Colorado Springs Youth Sports

Colorado Springs Youth Sports

Young people in the lower income areas of Colorado Springs have limited access to soccer fields and are in need of constructive activities. Nearly all local soccer fields, whether at schools or in parks, are either locked or restricted only to organizations with insurance that are renting the fields. The societal issues of concern include sedentary lifestyles, and lack of access to proper athletic fields and a safe, constructive activity during times when young people are often engaged in less-than-safe activities. Colorado Springs Youth Sports is addressing these issues through its Youth Soccer Outreach Program, which is designed to provide high-school aged participants supervised access to a high-quality soccer field for evening use. This access provides opportunities for character development through team-based athletic participation and physical fitness, and it gives high school youth a healthy alternative to other activities teenagers may engage in during out-of-school hours.

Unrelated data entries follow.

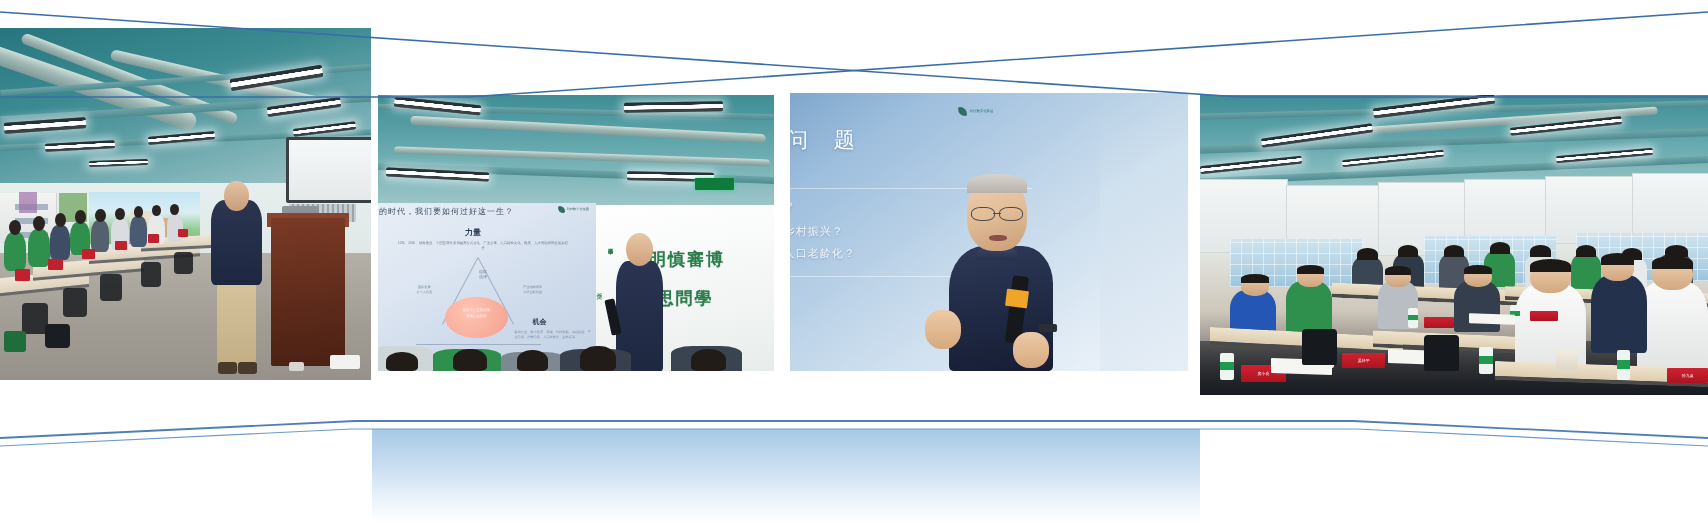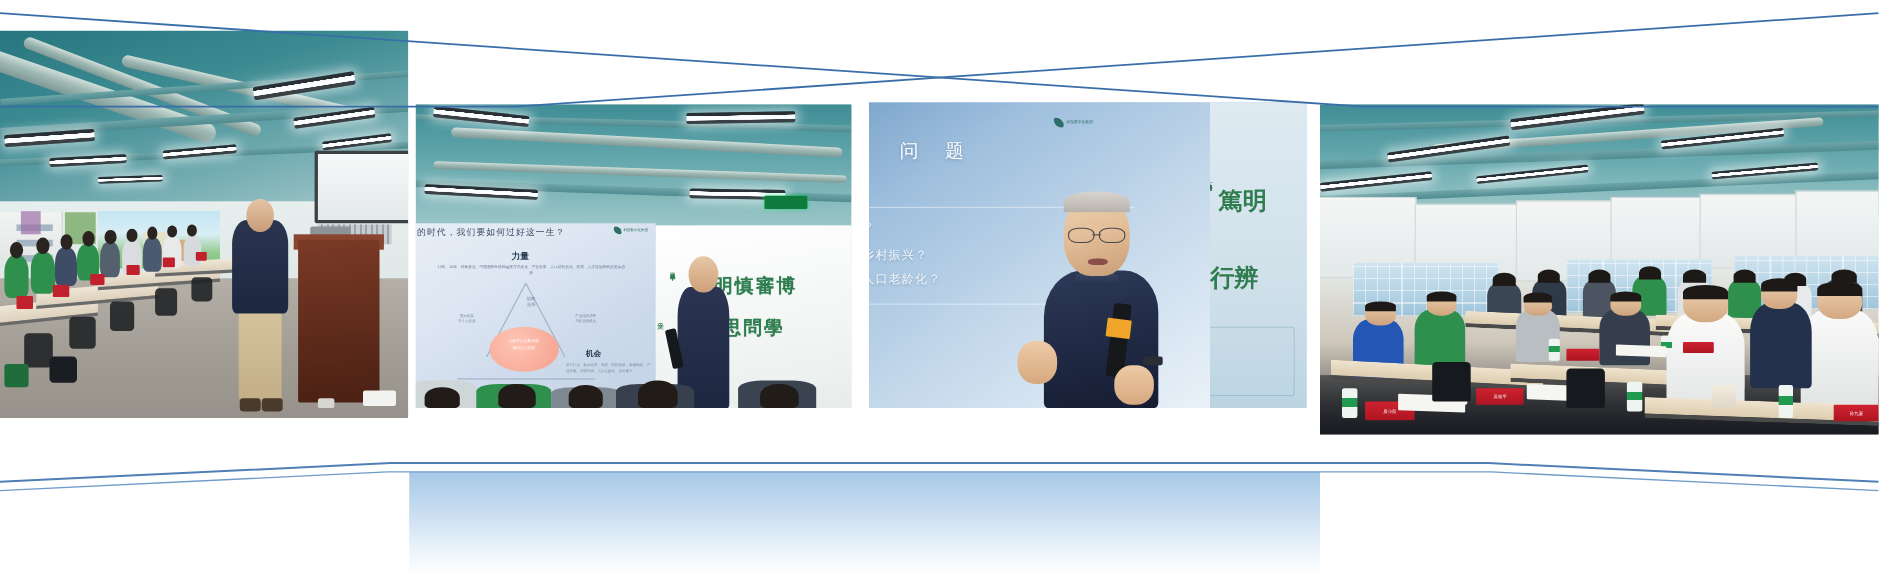--- a/index.html
+++ b/index.html
@@ -100,22 +100,22 @@
   #p2 .mic{position:absolute;left:58%;top:74%;width:2.4%;height:13%;background:#15181c;border-radius:2px;transform:rotate(-12deg);}
 
   
   #p3{left:790px;top:93px;width:398px;height:278px;
       background:linear-gradient(150deg,#bcd3e8 0%,#a9c6e0 25%,#cfe0ee 55%,#e6eef6 100%);}
   #p3 .proj{position:absolute;left:0;top:0;width:78%;height:100%;
       background:linear-gradient(145deg,#7fa7cc 0%,#9dbedd 20%,#c2d7ea 55%,#dde9f4 85%,#eaf1f8 100%);}
   #p3 .proj-logo{position:absolute;left:54%;top:5%;display:flex;align-items:center;gap:3px;}
   #p3 .proj-logo-mark{width:9px;height:9px;background:#2d6f64;border-radius:2px 8px 2px 8px;}
   #p3 .proj-logo-txt{font-size:3.4px;color:#2d6f64;line-height:1.2;}
-  #p3 .q-title{position:absolute;left:-1%;top:12%;color:#ffffff;font-size:17px;letter-spacing:10px;
-      font-family:Liberation Serif, serif;text-shadow:0 1px 3px rgba(60,90,130,.45);margin-left:31px;}
+  #p3 .q-title{position:absolute;left:-1%;top:12%;color:#ffffff;font-size:21px;letter-spacing:10px;
+      font-family:Liberation Sans, sans-serif;text-shadow:0 1px 3px rgba(60,90,130,.45);}
   #p3 .q-line{position:absolute;left:-2%;color:#f2f7fc;font-size:11px;letter-spacing:1px;
       font-family:"Liberation Serif",serif;white-space:nowrap;text-shadow:0 1px 2px rgba(60,90,130,.4);}
   #p3 .hr{position:absolute;left:-2%;width:80%;height:1px;background:rgba(255,255,255,.45);}
   #p3 .wall-r{position:absolute;right:0;top:0;width:24%;height:100%;
       background:linear-gradient(180deg,#dfeaf2,#cfe0ea 60%,#bcd4e2);}
   #p3 .calli{position:absolute;color:#2f7d4e;font-weight:bold;font-family:"Liberation Serif",serif;}
   #p3 .calli-v{position:absolute;color:#3a6f52;font-size:6px;writing-mode:vertical-rl;
       font-family:"Liberation Serif",serif;line-height:1.15;}
   #p3 .sp-body{position:absolute;left:40%;top:55%;width:26%;height:45%;
       background:linear-gradient(170deg,#2e3a58 0%,#222c47 45%,#161d33 100%);border-radius:34% 30% 4% 4%;}
@@ -335,27 +335,20 @@
       <div class="audhead" style="left:35%;width:8%;height:7.5%;"></div>
       <div class="audbody" style="left:46%;width:18%;height:8%;background:#38404d;"></div>
       <div class="audhead" style="left:51%;width:9%;height:9%;"></div>
       <div class="audbody" style="left:74%;width:18%;height:9%;background:#3a4350;"></div>
       <div class="audhead" style="left:79%;width:9%;height:8%;"></div>
     </div>
   </div>
 
   <div class="panel" id="p3">
     <div class="ph">
-      <div class="wall-r">
-        <div class="calli" style="left:16%;top:27%;font-size:22px;">篤明</div>
-        <div class="calli" style="left:8%;top:52%;font-size:22px;">行辨</div>
-        <div class="calli-v" style="left:2%;top:25%;">中華民國十三年十一月</div>
-        <div class="calli-v" style="left:-2%;top:52%;font-size:7px;">孫文</div>
-        <div style="position:absolute;left:6%;bottom:4%;width:80%;height:22%;border:1px solid rgba(110,150,180,.35);border-radius:2px;"></div>
-      </div>
 
       <div class="proj">
         <div class="proj-logo">
           <div class="proj-logo-mark"></div>
           <div class="proj-logo-txt">科技数字化集团</div>
         </div>
         <div class="q-title">问 题</div>
         <div class="hr" style="top:34%;"></div>
         <div class="q-line" style="top:38%;">？</div>
         <div class="q-line" style="top:47%;">乡村振兴？</div>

Participants in the outreach program are high-school aged from Harrison School District, Colorado Springs School District 11, and Widefield School District. All three of these school districts encompass portions of southeast Colorado Springs, are highly diverse, and include a significant number of low-income families.

Courage Ranch

Courage Ranch

The rural Texas communities in Atascosa, Karnes and Wilson counties are underserved for mental health services, especially for children. There are greater challenges to the provision of mental health services in rural communities, including the stigma that surrounds mental health as well as an overall distrust of unfamiliar individuals and practices. Rural residents often travel long distances to receive services and are less likely to be insured for mental health services and to recognize an illness. Courage Ranch is a trauma-focused, equine-assisted psychotherapy facility, located in Floresville, which was founded in response to the significant lack of mental health therapy services in rural South Texas. Courage Ranch provides a safe space for clients to find hope, belonging, and connection in order to build a foundation of lifelong well-being. Its unique program features are attractive to rural communities, which lessens the stigma and creates a greater sense of safety and comfort for its clients.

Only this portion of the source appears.